Other medications, including acetaminophen, decongestants, cough and cold remedies, oral steroids, Immunosuppressants, estrogens and antidepressants, can also increase blood pressure.

3 More Surprising things that Affect Blood Pressure

Not eating enough potassium-rich foods can have a negative effect on your blood pressure. That’s because potassium offsets the effects of sodium. It helps to increase excretion of sodium, relax blood vessels and lower blood pressure.

This, in turn, reduces the risk of heart attack or stroke.

There is really no need for supplementation unless your doctor recommends it. That’s because you can get all of the potassium you need through diet.

Some potassium-rich foods include beans, lentils, avocado, sweet potatoes, acorn and winter squash, beet greens, spinach, Swiss chard, broccoli and artichokes. Kiwi, mangoes, guava, cantaloupe, prunes and bananas are also good choices.

Eating too much sugar is another contributor to high blood pressure. In one study where men consumed 200 grams of fructose daily, their blood pressure rose by about 7 mm Hg/5 mm Hg. A meta-analysis of 39 individual studies shows similar results; the effect of sugar intake increased blood pressure by an average of 6.9 mm HG/5.6 mm HG.

So make sure to read the nutritional labels on packaged foods and keep in mind that the recommendation is for women to consume less than about 24 grams (6 teaspoons) of sugar a day, and men 36 grams (9 teaspoons).

And one more thing…

A poor sleep schedule and sleep apnea are both associated with an increase in blood pressure.

While you are sleeping, your blood pressure naturally goes down. But if you don’t follow a regular sleep schedule – or if your sleep is interrupted – your blood pressure will stay higher throughout the night, and the next day as well.

With obstructive sleep apnea, it’s not just about interrupted sleep. Your airway closes and you literally stop breathing during the night.
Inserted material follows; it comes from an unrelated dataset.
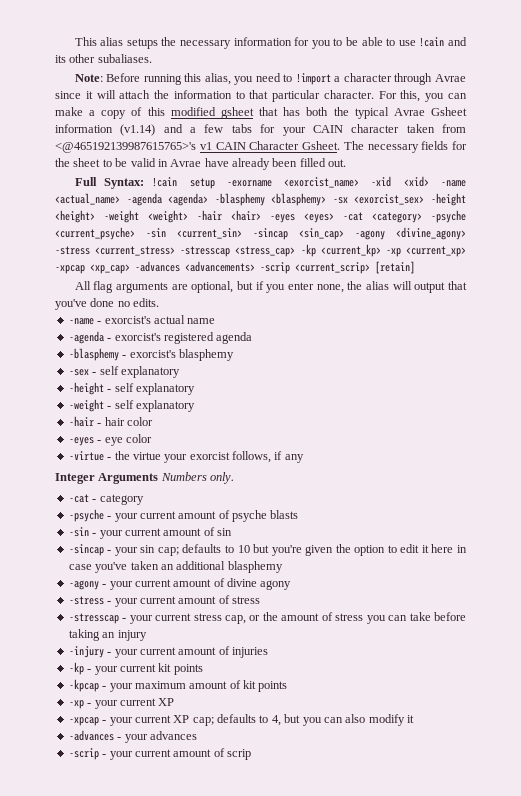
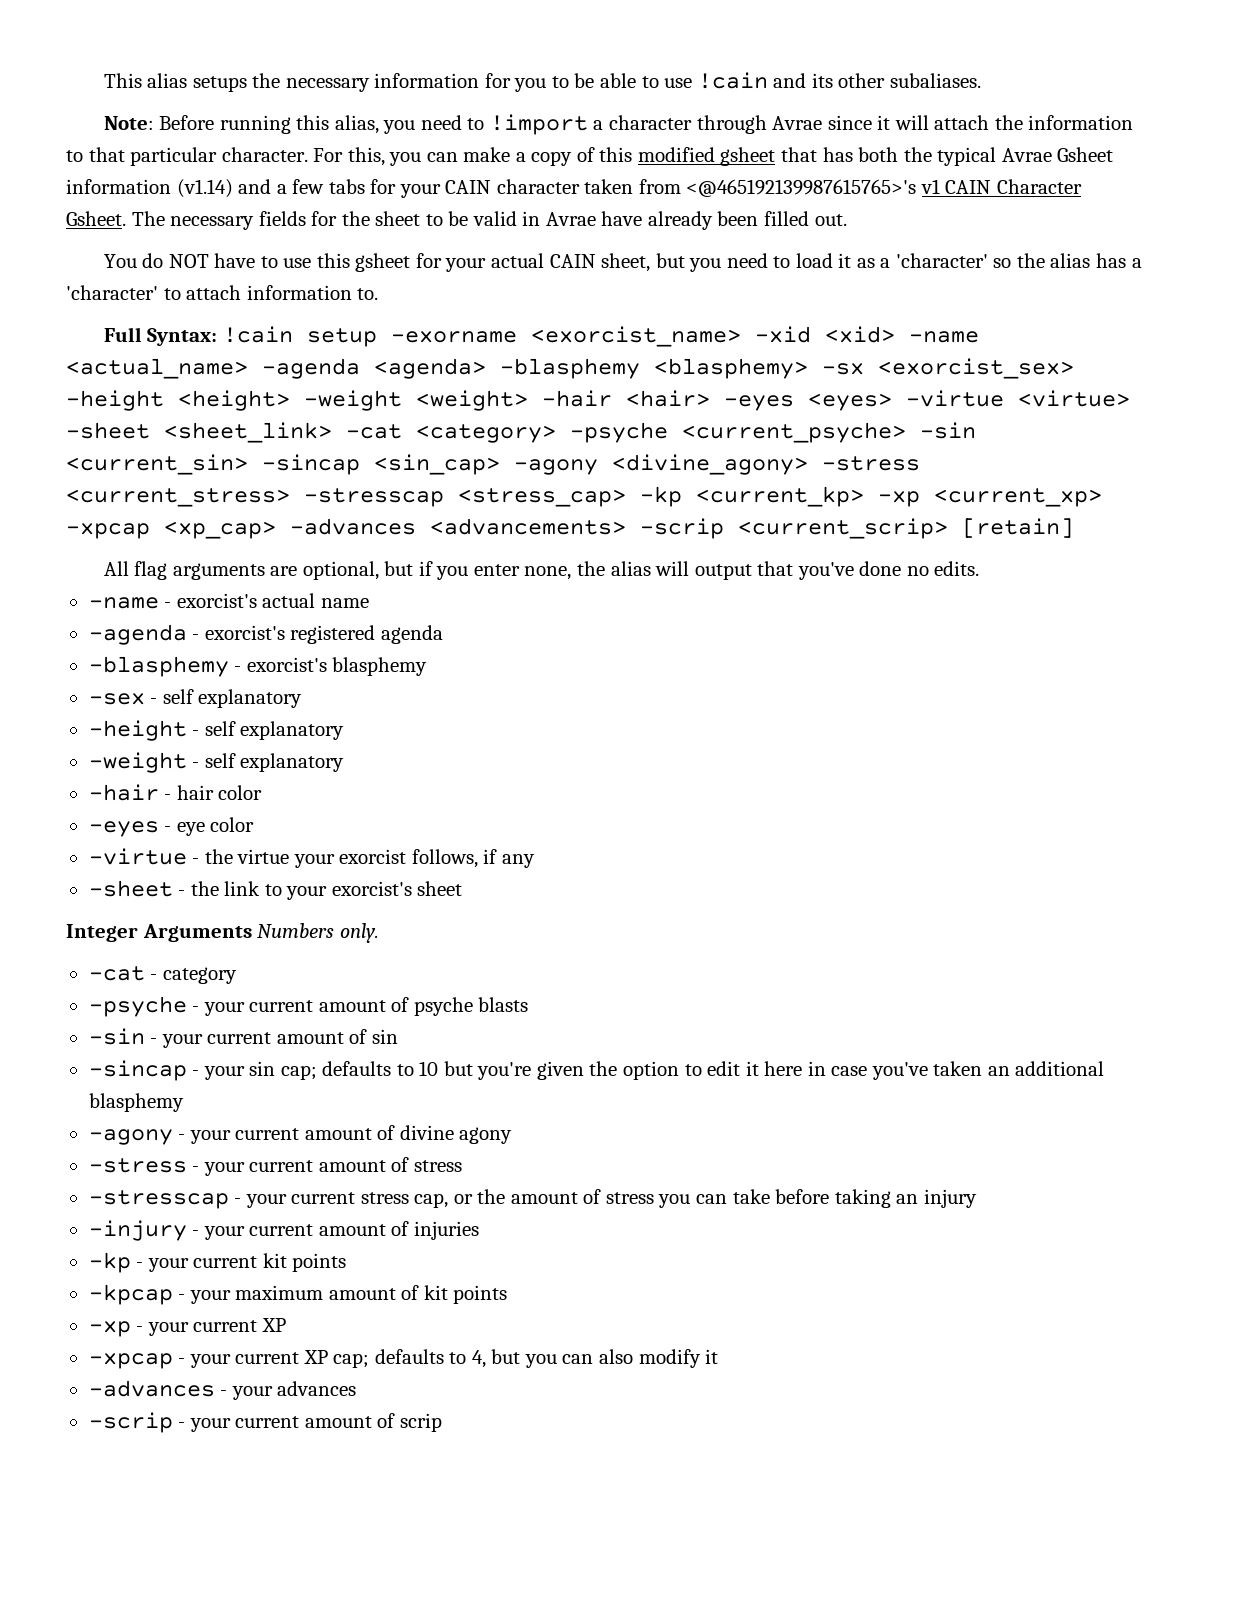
+ You do NOT have to use this gsheet for your actual CAIN sheet, but you need to load it as a 'character' so the alias has a 'character' to attach information to.
- Full Syntax: !cain setup -exorname <exorcist_name> -xid <xid> -name <actual_name> -agenda <agenda> -blasphemy <blasphemy> -sx <exorcist_sex> -height <height> -weight <weight> -hair <hair> -eyes <eyes> -cat <category> -psyche <current_psyche> -sin <current_sin> -sincap <sin_cap> -agony <divine_agony> -stress <current_stress> -stresscap <stress_cap> -kp <current_kp> -xp <current_xp> -xpcap <xp_cap> -advances <advancements> -scrip <current_scrip> [retain]
+ Full Syntax: !cain setup -exorname <exorcist_name> -xid <xid> -name <actual_name> -agenda <agenda> -blasphemy <blasphemy> -sx <exorcist_sex> -height <height> -weight <weight> -hair <hair> -eyes <eyes> -virtue <virtue> -sheet <sheet_link> -cat <category> -psyche <current_psyche> -sin <current_sin> -sincap <sin_cap> -agony <divine_agony> -stress <current_stress> -stresscap <stress_cap> -kp <current_kp> -xp <current_xp> -xpcap <xp_cap> -advances <advancements> -scrip <current_scrip> [retain]
+ -sheet - the link to your exorcist's sheet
This reduces the amount of oxygen you are bringing into your body and stresses the vascular system.

All of this added stress and strain drives up your blood pressure up even further; not just during the night, but also when you are awake.

Some of the symptoms of sleep apnea include snoring, waking up gasping for breath, morning dry mouth, daytime sleepiness, headache upon wakening and difficulty paying attention during the day.

If you experience signs of sleep apnea, I highly recommend you talk to your doctor about spending a night a sleep clinic.

All of the above issues related to high blood pressure are correctable by you; so drink your water, move your body, eat the right foods and get some good sleep.